WORK INSTRUCTIONS:
Search the entries below for the string "none" and give the number of lines that hold it, nothing else.

EXERCISE MATERIAL:
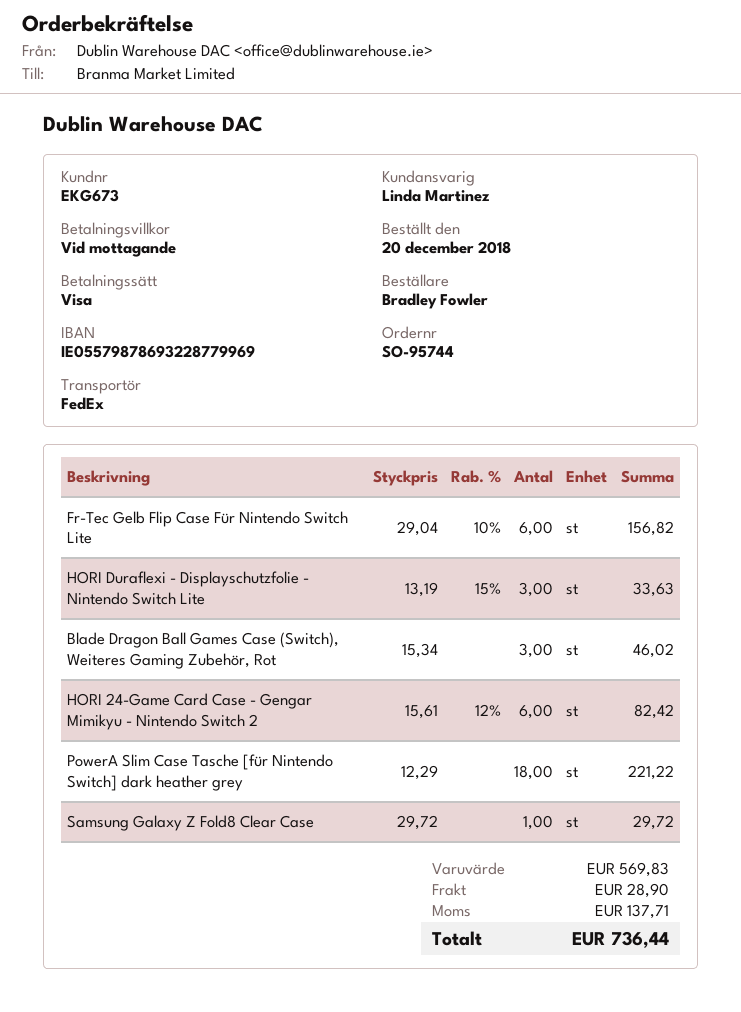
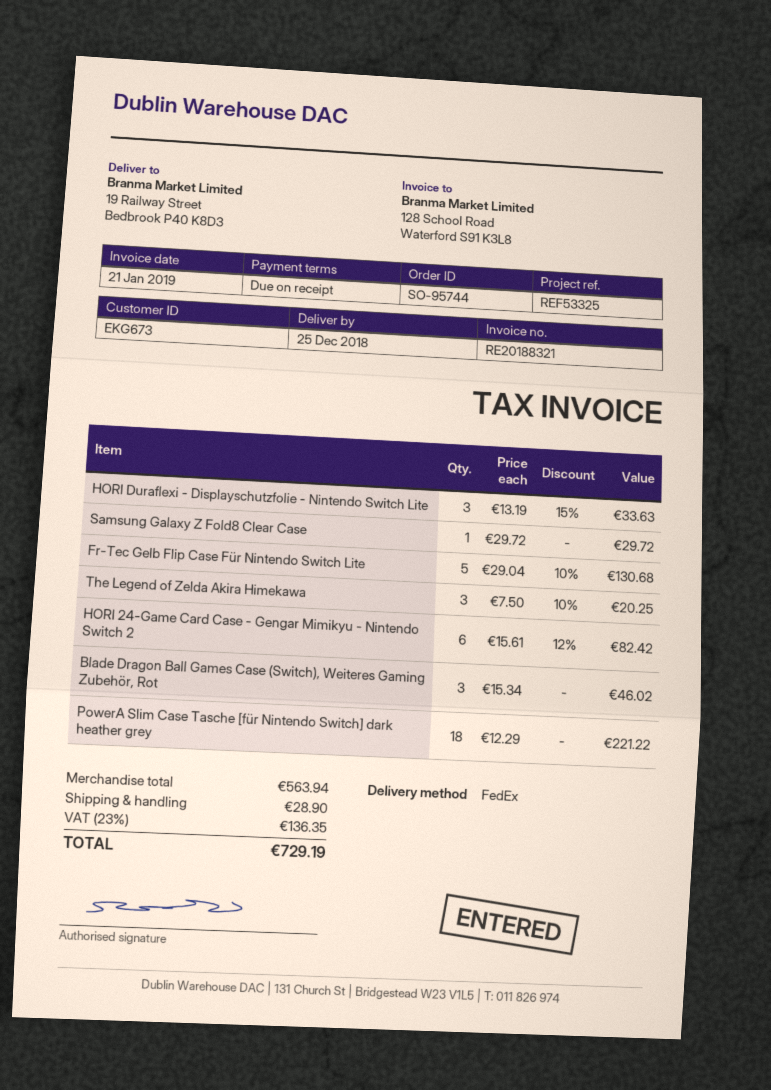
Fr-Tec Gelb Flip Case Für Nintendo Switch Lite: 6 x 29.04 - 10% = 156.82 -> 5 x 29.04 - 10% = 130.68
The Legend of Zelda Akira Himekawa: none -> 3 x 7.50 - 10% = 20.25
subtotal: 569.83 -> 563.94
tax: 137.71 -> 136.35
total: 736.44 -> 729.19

--

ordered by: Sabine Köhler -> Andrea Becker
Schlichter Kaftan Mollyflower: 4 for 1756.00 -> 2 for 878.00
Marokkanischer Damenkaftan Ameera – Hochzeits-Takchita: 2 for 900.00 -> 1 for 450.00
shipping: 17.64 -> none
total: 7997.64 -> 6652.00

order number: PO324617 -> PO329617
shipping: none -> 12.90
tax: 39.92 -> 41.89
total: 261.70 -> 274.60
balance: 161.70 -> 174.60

TASK SOLUTION:
3